In many cases, building an extension is more complex, since additional preprocessor defines and libraries may be needed. This is demonstrated in the example below.
from distutils.core import setup, Extension module1 = Extension('demo', define_macros = [('MAJOR_VERSION', '1'), ('MINOR_VERSION', '0')], include_dirs = ['/usr/local/include'], libraries = ['tcl83'], library_dirs = ['/usr/local/lib'], sources = ['demo.c']) setup (name = 'PackageName', version = '1.0', description = 'This is a demo package', author = 'Martin v.
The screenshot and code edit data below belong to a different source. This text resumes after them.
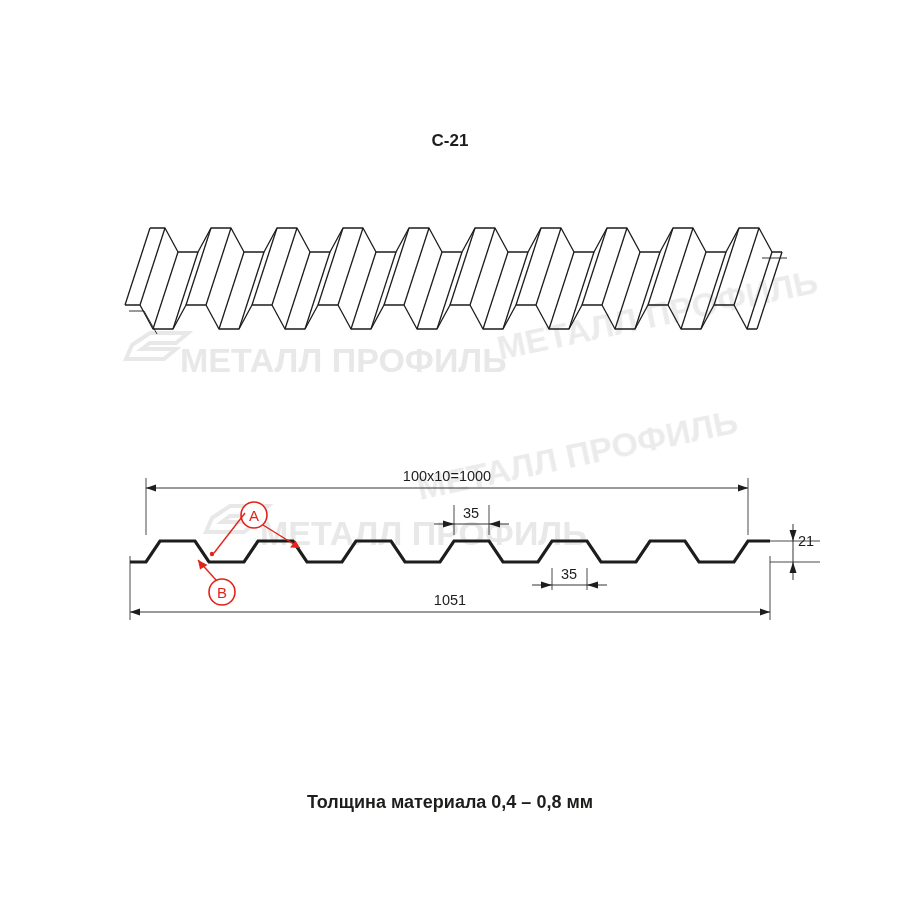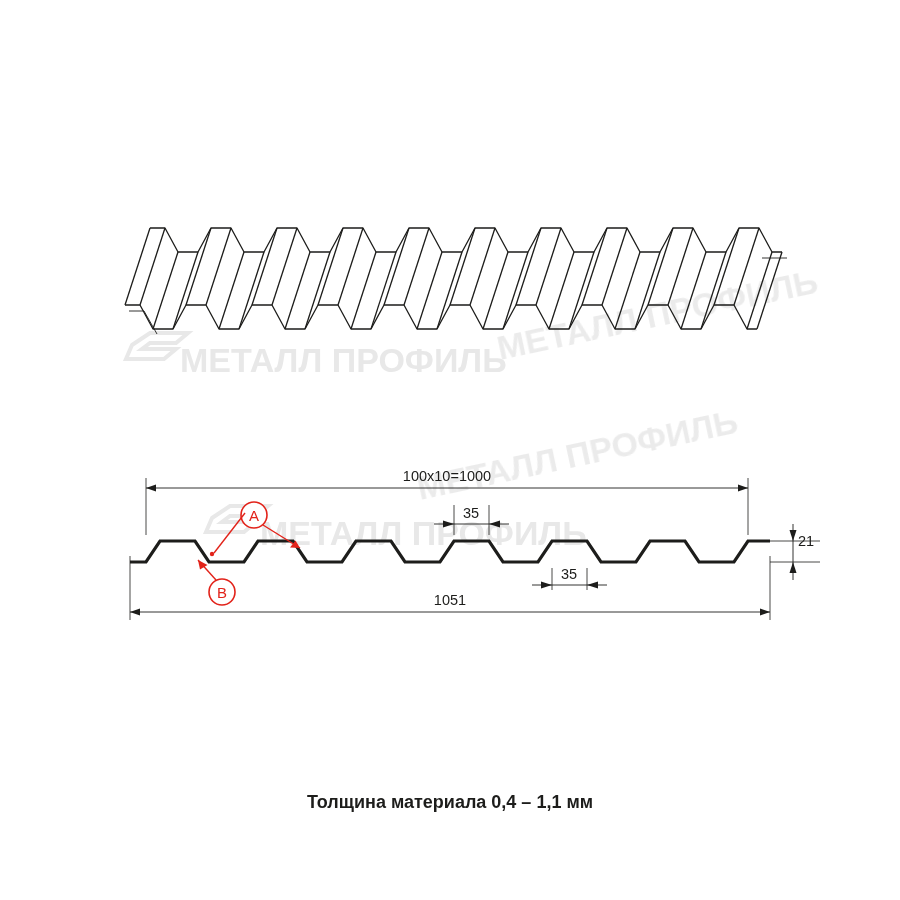--- a/index.html
+++ b/index.html
@@ -66,6 +66,7 @@
 
 <div class="page">
 
+  <div class="subtitle">С-21</div>
   <div class="footer">Толщина материала 0,4 – 1,1 мм</div>
 
   <svg class="art" width="900" height="900" viewBox="0 0 900 900">

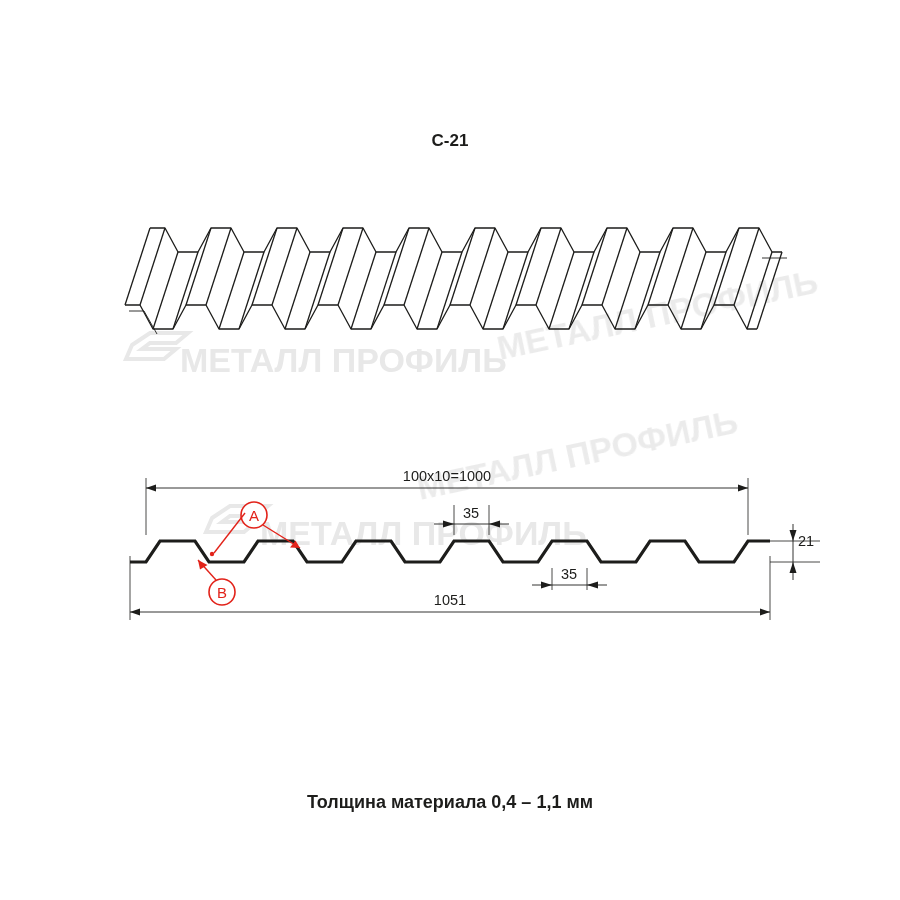--- a/index.html
+++ b/index.html
@@ -67,7 +67,7 @@
 <div class="page">
 
   <div class="subtitle">С-21</div>
-  <div class="footer">Толщина материала 0,4 – 1,1 мм</div>
+  <div class="footer">Толщина материала 0,4 – 0,8 мм</div>
 
   <svg class="art" width="900" height="900" viewBox="0 0 900 900">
Loewis', author_email = 'email@example.com', url = 'http://www.python.org/doc/current/ext/building.html', long_description = ''' This is really just a demo package. ''', ext_modules = [module1])
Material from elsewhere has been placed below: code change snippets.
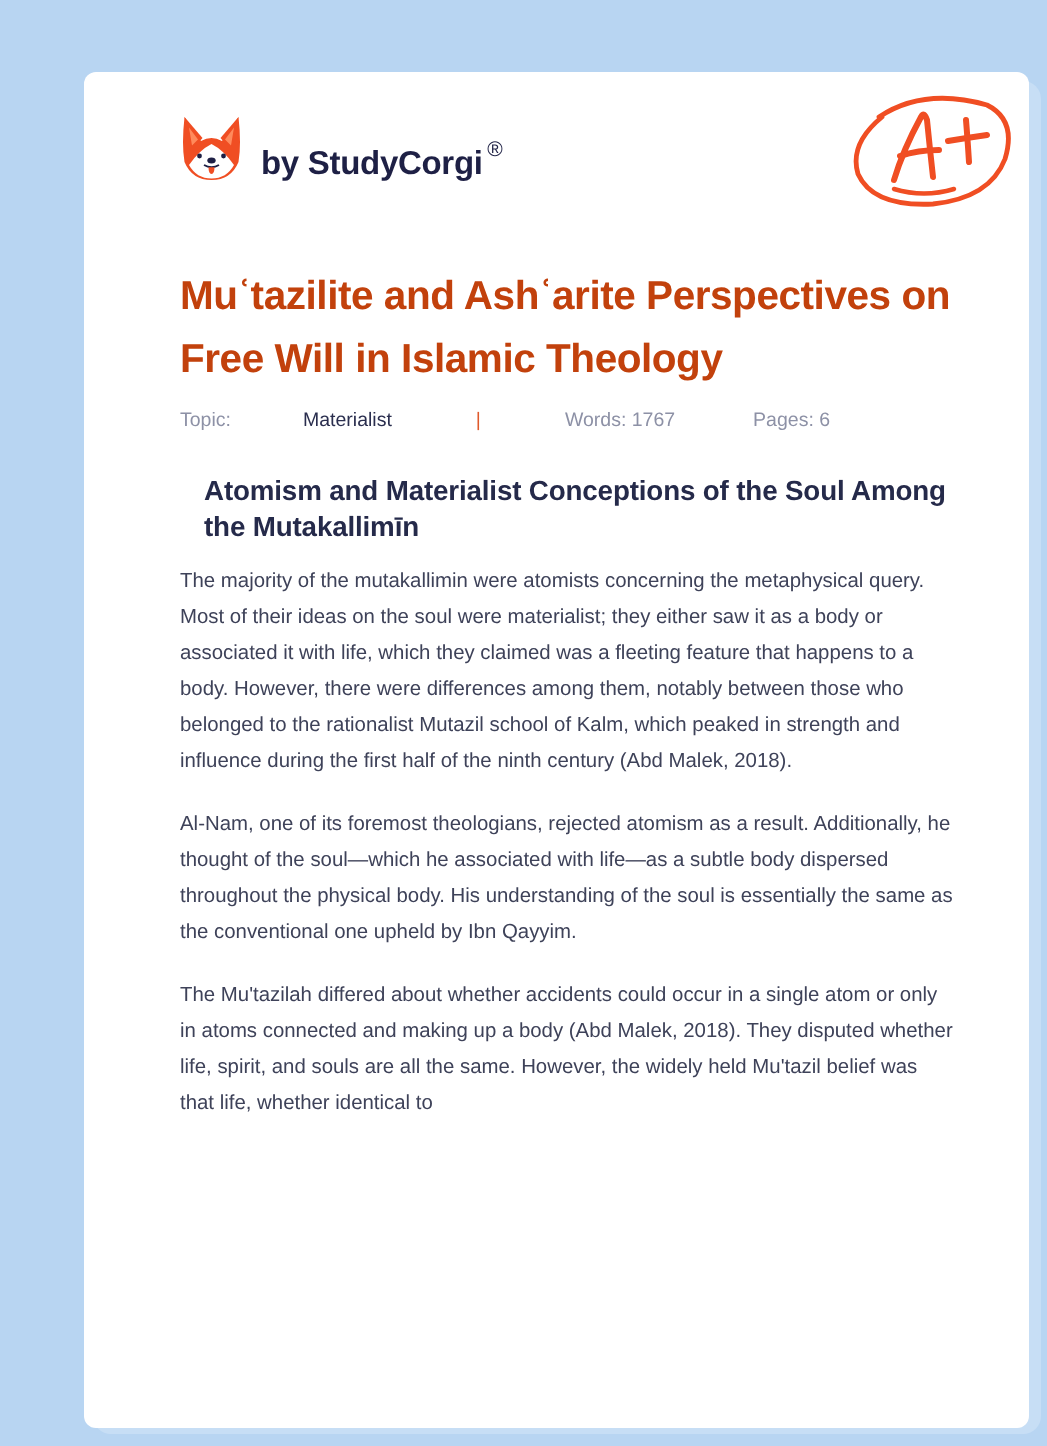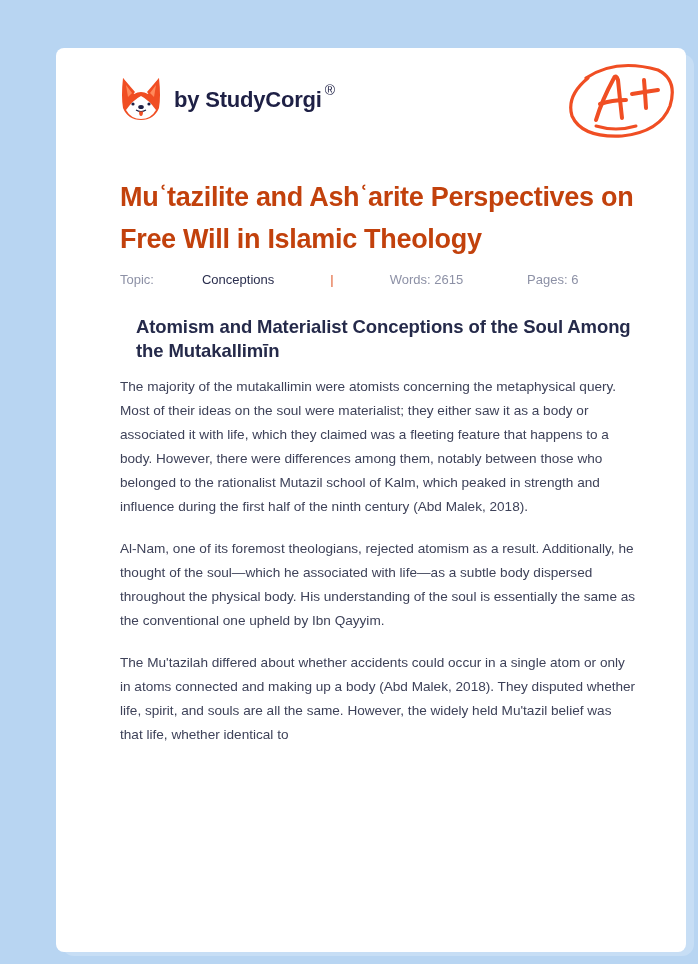--- a/index.html
+++ b/index.html
@@ -45,7 +45,7 @@
       left: 0;
       top: 2px;
       display: flex;
-      align-items: flex-start;
+      align-items: flex-end;
     }
     .logo-mark {
       width: 42px;

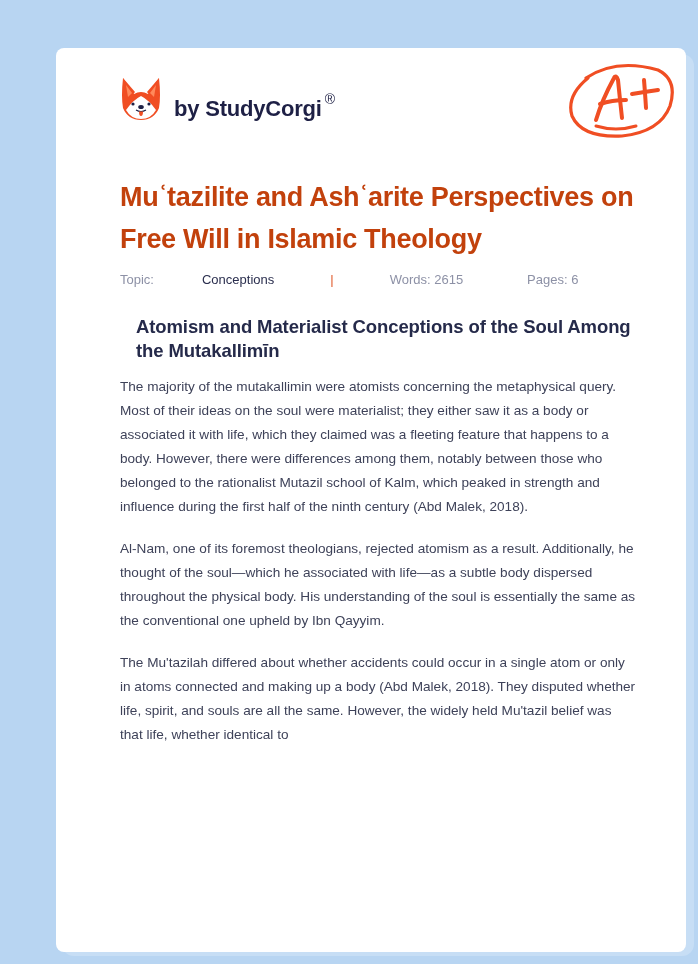--- a/index.html
+++ b/index.html
@@ -175,7 +175,7 @@
 
     <div class="meta">
       <span>Topic:</span>
-      <span class="topic-value">Conceptions</span>
+      <span class="topic-value">Materialist</span>
       <span class="sep">|</span>
       <span>Words: 2615</span>
       <span class="pages">Pages: 6</span>

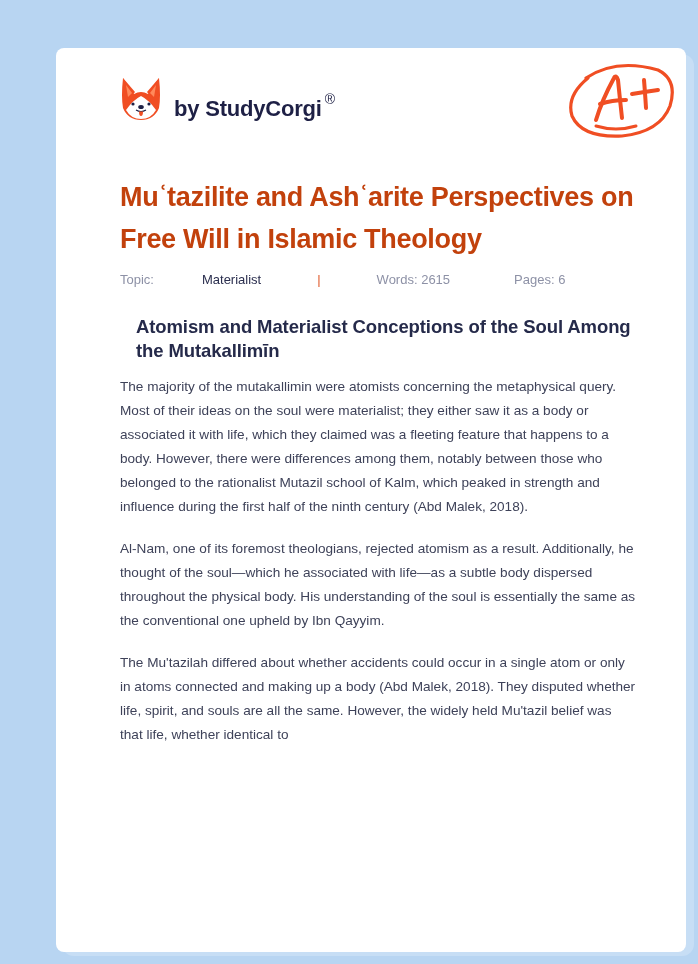--- a/index.html
+++ b/index.html
@@ -177,7 +177,7 @@
       <span>Topic:</span>
       <span class="topic-value">Materialist</span>
       <span class="sep">|</span>
-      <span>Words: 2615</span>
+      <span>Words: 1767</span>
       <span class="pages">Pages: 6</span>
     </div>
 

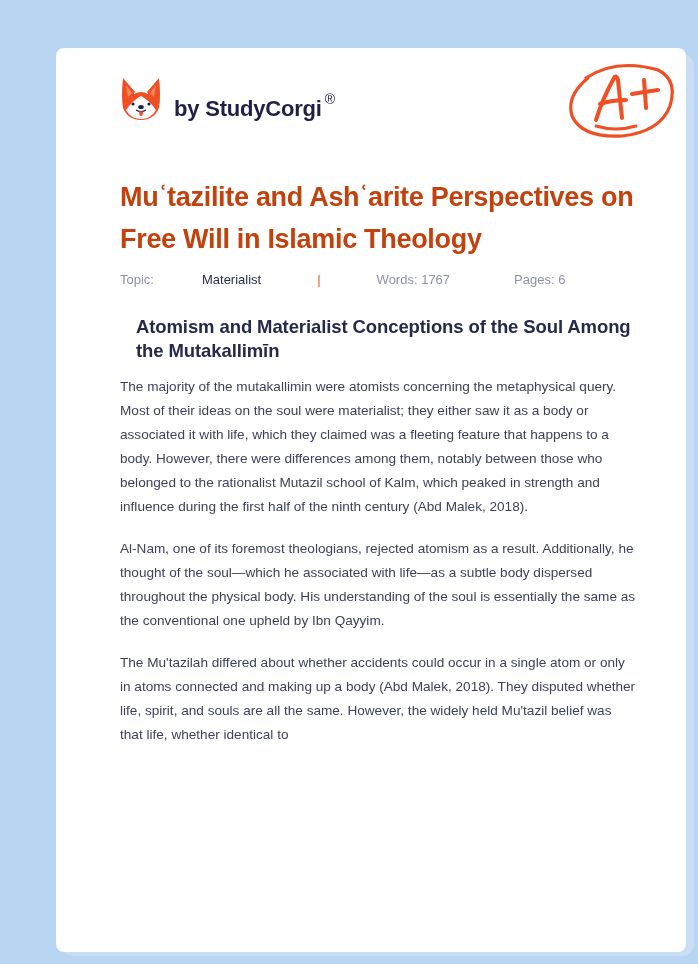--- a/index.html
+++ b/index.html
@@ -107,7 +107,7 @@
       margin: 0 12px;
     }
     .meta .pages {
-      margin-left: 20px;
+      margin-left: 8px;
     }
     .section-title {
       margin: 28px 0 0 16px;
In this example, setup is called with additional meta-information, which is recommended when distribution packages have to be built. For the extension itself, it specifies preprocessor defines, include directories, library directories, and libraries. Depending on the compiler, distutils passes this information in different ways to the compiler. For example, on Unix, this may result in the compilation commands
gcc -DNDEBUG -g -O3 -Wall -Wstrict-prototypes -fPIC -DMAJOR_VERSION=1 -DMINOR_VERSION=0 -I/usr/local/include -I/usr/local/include/python2.2 -c demo.c -o build/temp.linux-i686-2.2/demo.o gcc -shared build/temp.linux-i686-2.2/demo.o -L/usr/local/lib -ltcl83 -o build/lib.linux-i686-2.2/demo.so
These lines are for demonstration purposes only; distutils users should trust that distutils gets the invocations right.